General formula for decimal $(x_{10})$ to base $b$ conversion.

Question

In general, a decimal number $x_{10}$ can be converded to a base $b$ number throught the following steps;

$\mathbf{Step 1}$ − Divide the decimal number to be converted by the value of the base $b$.

$\mathbf{Step 2}$ − Get the remainder from $\mathbf{Step 1}$ as the rightmost digit (least significant digit) of the base $b$ number.

$\mathbf{Step 3}$ − Divide the quotient of the previous divide by the base $b$.

$\mathbf{Step 4}$ − Record the remainder from $\mathbf{Step 3}$ as the next digit (to the left) of the base $b$ number.

$\mathbf{Step 5}$ - Repeat $\mathbf{Steps 5}$ and $\mathbf{4}$, getting remainders from right to left, until the quotient becomes zero in $\mathbf{Step 3}$.
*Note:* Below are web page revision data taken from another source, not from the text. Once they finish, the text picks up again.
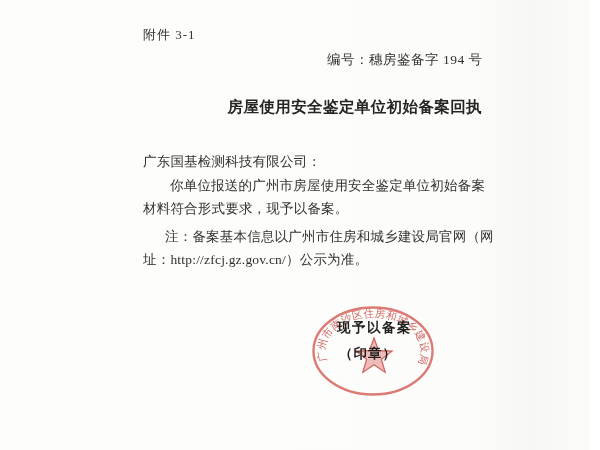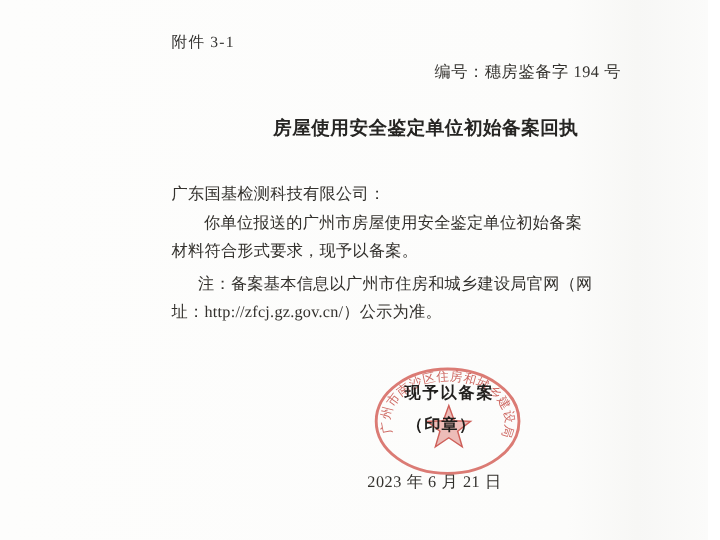--- a/index.html
+++ b/index.html
@@ -13,7 +13,7 @@
   }
   .abs{position:absolute;white-space:nowrap;}
   .attachment{left:143px;top:26px;font-size:13px;letter-spacing:1px;color:#333230;}
-  .doc-number{left:327px;top:51px;font-size:13.5px;letter-spacing:0.5px;color:#35332f;margin-left:35px;}
+  .doc-number{left:327px;top:51px;font-size:13.5px;letter-spacing:0.5px;color:#35332f;}
   .doc-title{left:150px;top:97px;width:332px;text-align:right;
     font-size:15.5px;font-weight:700;letter-spacing:0.4px;color:#262523;}
   .body-line{font-size:13.5px;letter-spacing:0.2px;color:#33312d;}

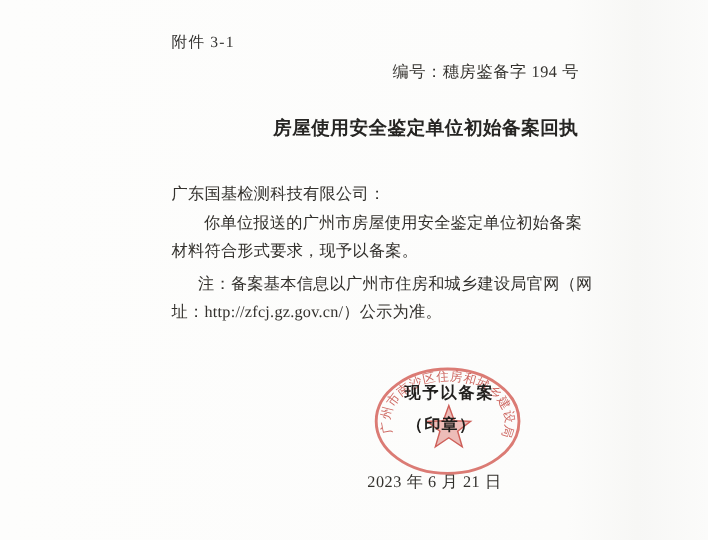--- a/index.html
+++ b/index.html
@@ -60,7 +60,6 @@
     </svg>
   </div>
 
-  <div class="abs date">2023 年 6 月 21 日</div>
 
 </div>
Can we write down one specific mathematical equation or a function that output a base $b$ number by following these steps when a decimal number $x_{10}$ is inputted?

Answer 1

Conversion of a string of $n$ digits $\underline{d_1 d_2 \ldots d_n}$ in base $b$ to a non-negative integer $x$ is essentially what your matrix does:

$$ x = \sum_{i=1}^n d_i b^{n-i} = d_1 b^{n-1} + d_2 b^{n-2} + \cdots + d_n b^0 $$

Conversion of a positive integer $x$ to a string of digits in base $b$ first finds the string length $n$ by

$$ n = \lfloor \log_b x \rfloor + 1 $$

where $\lfloor \cdot \rfloor$ is the greatest integer function, also called floor function, giving the result of "rounding down". Then the digit $d_i$ is given by

$$ d_i = \lfloor x b^{i-n} \rfloor - b \lfloor x b^{i-n-1} \rfloor $$

This doesn't work for $x=0$, but of course the customary string representing zero in any base is the length-1 string $\underline 0$.

That's the mathematical way, at least. A computer algorithm will more commonly use a recursive approach. In Python, for example (ignoring library functions which will do all this for you):

def itos(x: int, b: int) -> str:
    if x==0:
        return "0"
    digits = ""
    neg = (x<0)
    if neg:
        x = -x
    while x>0:
        '''(x // b) is math.floor(x / b). (x % b) is x - (x // b).'''
        digit = x % b
        if digit<10:
            digit = str(digit)
        else:
            '''The nth letter of the English alphabet'''
            digit = chr(ord('a') + (digit-10))
        digits = digit + digits
        x = x // b
    if neg:
        return "-" + digits
    return digits

Try it online!

This function finds the digits in reverse order, dividing by $b$ as many times as necessary until the result is zero, while using the remainder at each step as the next-to-last digit. This also removes the need to find the length $n$ ahead of time (except maybe in languages like C where one must manually allocate the string memory).